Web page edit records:
════
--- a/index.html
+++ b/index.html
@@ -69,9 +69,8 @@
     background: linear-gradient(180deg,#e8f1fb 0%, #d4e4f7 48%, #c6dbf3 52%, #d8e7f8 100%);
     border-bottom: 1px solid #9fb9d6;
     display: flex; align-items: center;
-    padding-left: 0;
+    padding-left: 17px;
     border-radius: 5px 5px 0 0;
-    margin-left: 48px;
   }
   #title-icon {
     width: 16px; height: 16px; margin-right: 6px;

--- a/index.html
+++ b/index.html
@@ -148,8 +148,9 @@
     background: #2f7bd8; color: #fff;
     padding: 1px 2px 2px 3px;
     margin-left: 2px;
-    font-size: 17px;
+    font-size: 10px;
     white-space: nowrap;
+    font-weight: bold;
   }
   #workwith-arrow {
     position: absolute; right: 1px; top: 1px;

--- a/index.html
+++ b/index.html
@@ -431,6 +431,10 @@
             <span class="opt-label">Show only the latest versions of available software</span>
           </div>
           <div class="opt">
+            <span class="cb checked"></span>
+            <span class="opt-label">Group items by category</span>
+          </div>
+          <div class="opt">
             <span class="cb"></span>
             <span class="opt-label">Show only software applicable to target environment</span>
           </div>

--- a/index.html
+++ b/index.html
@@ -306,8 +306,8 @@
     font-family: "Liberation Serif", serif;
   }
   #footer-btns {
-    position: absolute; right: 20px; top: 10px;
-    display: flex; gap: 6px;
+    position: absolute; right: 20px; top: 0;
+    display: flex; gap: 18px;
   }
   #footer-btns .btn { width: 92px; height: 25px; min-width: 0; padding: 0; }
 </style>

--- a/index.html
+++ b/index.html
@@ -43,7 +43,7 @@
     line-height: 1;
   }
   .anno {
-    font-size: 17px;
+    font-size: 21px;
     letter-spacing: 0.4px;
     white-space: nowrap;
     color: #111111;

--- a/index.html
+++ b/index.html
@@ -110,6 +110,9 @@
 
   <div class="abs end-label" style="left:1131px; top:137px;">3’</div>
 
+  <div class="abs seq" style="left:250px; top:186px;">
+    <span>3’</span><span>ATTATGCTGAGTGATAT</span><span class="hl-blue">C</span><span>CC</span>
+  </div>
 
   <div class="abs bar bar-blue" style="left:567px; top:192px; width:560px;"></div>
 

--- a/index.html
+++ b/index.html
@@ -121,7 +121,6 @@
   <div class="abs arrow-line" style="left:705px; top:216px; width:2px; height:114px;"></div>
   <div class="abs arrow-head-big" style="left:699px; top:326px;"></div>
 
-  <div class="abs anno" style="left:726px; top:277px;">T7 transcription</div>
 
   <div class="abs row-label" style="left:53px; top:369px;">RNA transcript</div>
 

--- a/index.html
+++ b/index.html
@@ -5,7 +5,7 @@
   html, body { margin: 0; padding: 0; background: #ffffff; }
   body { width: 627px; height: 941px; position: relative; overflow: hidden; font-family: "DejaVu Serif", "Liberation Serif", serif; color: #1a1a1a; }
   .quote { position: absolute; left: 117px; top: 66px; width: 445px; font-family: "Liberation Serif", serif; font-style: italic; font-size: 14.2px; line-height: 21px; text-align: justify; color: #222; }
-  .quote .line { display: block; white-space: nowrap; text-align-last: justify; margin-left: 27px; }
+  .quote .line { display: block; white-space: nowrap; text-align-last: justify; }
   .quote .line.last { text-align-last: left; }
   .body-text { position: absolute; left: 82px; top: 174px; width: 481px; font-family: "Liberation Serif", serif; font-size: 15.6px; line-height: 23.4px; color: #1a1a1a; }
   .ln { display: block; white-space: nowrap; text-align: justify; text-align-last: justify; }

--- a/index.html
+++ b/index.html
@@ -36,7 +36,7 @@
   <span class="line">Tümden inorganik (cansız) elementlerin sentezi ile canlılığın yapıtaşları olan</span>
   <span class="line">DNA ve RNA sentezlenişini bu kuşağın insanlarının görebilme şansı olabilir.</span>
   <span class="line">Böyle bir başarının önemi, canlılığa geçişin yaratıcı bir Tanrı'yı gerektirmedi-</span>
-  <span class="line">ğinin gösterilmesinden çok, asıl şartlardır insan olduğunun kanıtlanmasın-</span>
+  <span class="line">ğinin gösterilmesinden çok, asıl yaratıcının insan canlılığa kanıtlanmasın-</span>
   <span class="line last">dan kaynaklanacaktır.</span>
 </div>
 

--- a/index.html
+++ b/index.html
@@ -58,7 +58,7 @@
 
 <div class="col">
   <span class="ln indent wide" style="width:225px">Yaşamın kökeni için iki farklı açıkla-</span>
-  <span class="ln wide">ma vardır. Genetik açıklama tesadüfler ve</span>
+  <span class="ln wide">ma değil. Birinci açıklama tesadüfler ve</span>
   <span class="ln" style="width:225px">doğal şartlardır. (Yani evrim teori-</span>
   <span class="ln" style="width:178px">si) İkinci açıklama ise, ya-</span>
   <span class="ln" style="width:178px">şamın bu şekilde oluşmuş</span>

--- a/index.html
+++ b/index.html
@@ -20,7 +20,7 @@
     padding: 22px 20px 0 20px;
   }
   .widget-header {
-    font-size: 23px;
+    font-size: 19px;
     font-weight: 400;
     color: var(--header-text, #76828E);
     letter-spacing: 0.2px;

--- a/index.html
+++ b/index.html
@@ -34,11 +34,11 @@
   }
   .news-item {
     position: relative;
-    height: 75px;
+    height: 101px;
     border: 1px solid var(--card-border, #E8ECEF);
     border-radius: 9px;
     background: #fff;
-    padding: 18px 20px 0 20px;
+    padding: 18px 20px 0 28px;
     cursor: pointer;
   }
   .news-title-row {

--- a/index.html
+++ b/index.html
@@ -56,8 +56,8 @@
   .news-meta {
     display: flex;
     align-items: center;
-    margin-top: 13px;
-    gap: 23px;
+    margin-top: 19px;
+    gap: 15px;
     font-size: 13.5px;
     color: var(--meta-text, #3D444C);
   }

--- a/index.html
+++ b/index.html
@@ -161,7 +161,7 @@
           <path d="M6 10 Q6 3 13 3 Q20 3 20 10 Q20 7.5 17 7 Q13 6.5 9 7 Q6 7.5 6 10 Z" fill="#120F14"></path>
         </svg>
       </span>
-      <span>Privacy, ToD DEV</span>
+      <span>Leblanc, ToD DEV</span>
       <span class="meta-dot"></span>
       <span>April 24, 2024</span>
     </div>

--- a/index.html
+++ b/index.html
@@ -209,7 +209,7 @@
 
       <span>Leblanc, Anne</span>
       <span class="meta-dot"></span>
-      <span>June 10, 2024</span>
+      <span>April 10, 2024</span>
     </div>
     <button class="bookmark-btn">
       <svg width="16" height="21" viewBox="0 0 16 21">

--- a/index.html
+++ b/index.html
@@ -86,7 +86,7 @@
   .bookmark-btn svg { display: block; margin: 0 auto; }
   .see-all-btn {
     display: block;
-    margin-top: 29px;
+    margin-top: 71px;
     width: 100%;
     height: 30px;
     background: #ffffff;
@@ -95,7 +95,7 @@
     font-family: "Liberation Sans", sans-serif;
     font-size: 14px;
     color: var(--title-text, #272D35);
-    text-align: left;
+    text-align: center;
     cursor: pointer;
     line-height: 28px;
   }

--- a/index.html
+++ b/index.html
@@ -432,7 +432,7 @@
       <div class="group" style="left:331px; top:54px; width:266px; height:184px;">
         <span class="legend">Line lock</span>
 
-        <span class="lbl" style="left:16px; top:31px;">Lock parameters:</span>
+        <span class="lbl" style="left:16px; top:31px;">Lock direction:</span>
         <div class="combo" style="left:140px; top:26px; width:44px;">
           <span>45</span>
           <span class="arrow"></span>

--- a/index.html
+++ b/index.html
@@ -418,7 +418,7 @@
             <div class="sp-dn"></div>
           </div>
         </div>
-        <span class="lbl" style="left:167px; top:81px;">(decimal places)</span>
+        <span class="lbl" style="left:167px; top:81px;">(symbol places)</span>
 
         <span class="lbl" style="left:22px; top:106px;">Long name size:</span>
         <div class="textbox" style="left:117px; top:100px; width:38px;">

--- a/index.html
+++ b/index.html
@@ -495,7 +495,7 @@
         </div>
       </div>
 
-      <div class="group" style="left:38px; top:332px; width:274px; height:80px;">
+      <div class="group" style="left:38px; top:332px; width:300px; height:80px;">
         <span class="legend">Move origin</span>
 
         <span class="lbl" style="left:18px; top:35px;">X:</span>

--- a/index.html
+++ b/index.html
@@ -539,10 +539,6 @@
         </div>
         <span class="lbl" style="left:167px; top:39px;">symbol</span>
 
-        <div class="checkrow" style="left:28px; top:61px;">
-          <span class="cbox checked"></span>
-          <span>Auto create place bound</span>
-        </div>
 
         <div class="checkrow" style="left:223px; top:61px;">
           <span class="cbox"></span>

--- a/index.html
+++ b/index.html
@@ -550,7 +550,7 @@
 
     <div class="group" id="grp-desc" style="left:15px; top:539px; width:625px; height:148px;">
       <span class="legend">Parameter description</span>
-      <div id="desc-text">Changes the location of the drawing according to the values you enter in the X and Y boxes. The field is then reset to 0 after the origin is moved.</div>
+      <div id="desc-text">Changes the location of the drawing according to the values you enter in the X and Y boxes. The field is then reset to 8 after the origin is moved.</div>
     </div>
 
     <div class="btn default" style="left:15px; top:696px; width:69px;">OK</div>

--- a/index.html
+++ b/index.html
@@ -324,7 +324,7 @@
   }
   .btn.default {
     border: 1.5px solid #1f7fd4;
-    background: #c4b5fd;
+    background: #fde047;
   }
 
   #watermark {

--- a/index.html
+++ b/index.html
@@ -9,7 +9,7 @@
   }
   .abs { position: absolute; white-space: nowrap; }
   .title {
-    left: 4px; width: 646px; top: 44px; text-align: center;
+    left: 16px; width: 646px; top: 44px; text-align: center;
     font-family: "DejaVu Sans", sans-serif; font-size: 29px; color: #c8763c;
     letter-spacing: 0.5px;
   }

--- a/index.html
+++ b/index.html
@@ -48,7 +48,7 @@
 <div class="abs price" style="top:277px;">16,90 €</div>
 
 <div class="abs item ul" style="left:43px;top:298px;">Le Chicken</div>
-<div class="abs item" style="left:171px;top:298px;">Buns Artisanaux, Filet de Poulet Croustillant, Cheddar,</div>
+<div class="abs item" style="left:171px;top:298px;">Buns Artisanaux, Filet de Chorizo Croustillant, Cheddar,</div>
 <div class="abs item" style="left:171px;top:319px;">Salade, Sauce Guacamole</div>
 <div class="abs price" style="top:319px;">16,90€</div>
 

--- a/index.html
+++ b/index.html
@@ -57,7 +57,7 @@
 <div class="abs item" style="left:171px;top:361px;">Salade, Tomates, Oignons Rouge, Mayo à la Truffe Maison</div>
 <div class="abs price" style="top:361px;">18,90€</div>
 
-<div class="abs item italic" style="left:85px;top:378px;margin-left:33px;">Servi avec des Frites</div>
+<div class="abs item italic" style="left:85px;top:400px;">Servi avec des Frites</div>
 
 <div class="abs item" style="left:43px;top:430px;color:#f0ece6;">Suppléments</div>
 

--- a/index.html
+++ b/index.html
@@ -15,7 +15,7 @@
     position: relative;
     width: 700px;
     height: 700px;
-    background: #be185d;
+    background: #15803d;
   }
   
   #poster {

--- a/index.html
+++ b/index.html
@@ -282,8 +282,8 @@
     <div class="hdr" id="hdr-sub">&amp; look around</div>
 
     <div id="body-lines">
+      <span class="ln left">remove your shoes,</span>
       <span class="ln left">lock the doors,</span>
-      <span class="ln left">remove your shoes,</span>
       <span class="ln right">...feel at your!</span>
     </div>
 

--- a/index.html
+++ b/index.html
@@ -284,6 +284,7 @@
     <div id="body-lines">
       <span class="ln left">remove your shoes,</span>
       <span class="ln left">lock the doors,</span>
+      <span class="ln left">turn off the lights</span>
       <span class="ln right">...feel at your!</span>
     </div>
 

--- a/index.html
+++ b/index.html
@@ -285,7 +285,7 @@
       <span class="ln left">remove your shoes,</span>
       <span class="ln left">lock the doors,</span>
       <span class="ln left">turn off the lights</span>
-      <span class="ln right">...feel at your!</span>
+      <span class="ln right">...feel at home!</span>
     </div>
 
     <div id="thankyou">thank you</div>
════
Beginning at the line above that contains "bir Tanrı'yı gerektirmedi-</span>", return each line exactly through the line that contains "Birinci açıklama tesadüfler ve</span>", and no others.

_FINAL ANSWER_.
   <span class="line">Böyle bir başarının önemi, canlılığa geçişin yaratıcı bir Tanrı'yı gerektirmedi-</span>
-  <span class="line">ğinin gösterilmesinden çok, asıl şartlardır insan olduğunun kanıtlanmasın-</span>
+  <span class="line">ğinin gösterilmesinden çok, asıl yaratıcının insan canlılığa kanıtlanmasın-</span>
   <span class="line last">dan kaynaklanacaktır.</span>
 </div>
 

--- a/index.html
+++ b/index.html
@@ -58,7 +58,7 @@
 
 <div class="col">
   <span class="ln indent wide" style="width:225px">Yaşamın kökeni için iki farklı açıkla-</span>
-  <span class="ln wide">ma vardır. Genetik açıklama tesadüfler ve</span>
+  <span class="ln wide">ma değil. Birinci açıklama tesadüfler ve</span>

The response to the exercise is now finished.